::: Records for this exercise :::

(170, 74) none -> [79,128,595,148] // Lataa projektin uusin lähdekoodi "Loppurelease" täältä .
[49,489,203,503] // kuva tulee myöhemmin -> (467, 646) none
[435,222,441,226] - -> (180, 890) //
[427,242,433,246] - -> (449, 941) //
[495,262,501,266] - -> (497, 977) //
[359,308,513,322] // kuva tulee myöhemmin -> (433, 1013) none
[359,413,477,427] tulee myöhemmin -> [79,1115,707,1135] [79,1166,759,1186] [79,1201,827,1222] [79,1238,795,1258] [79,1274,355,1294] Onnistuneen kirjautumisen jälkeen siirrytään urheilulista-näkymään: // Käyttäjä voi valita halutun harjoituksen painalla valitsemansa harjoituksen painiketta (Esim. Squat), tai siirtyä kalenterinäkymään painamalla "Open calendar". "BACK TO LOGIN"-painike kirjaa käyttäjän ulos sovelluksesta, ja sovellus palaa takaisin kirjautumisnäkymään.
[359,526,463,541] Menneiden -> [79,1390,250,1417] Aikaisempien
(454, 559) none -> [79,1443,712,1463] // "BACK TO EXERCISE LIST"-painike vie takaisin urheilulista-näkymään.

:::

The records above are to be given again in full, exactly as written.

Result for this exercise:
(170, 74) none -> [79,128,595,148] // Lataa projektin uusin lähdekoodi "Loppurelease" täältä .
[49,489,203,503] // kuva tulee myöhemmin -> (467, 646) none
[435,222,441,226] - -> (180, 890) //
[427,242,433,246] - -> (449, 941) //
[495,262,501,266] - -> (497, 977) //
[359,308,513,322] // kuva tulee myöhemmin -> (433, 1013) none
[359,413,477,427] tulee myöhemmin -> [79,1115,707,1135] [79,1166,759,1186] [79,1201,827,1222] [79,1238,795,1258] [79,1274,355,1294] Onnistuneen kirjautumisen jälkeen siirrytään urheilulista-näkymään: // Käyttäjä voi valita halutun harjoituksen painalla valitsemansa harjoituksen painiketta (Esim. Squat), tai siirtyä kalenterinäkymään painamalla "Open calendar". "BACK TO LOGIN"-painike kirjaa käyttäjän ulos sovelluksesta, ja sovellus palaa takaisin kirjautumisnäkymään.
[359,526,463,541] Menneiden -> [79,1390,250,1417] Aikaisempien
(454, 559) none -> [79,1443,712,1463] // "BACK TO EXERCISE LIST"-painike vie takaisin urheilulista-näkymään.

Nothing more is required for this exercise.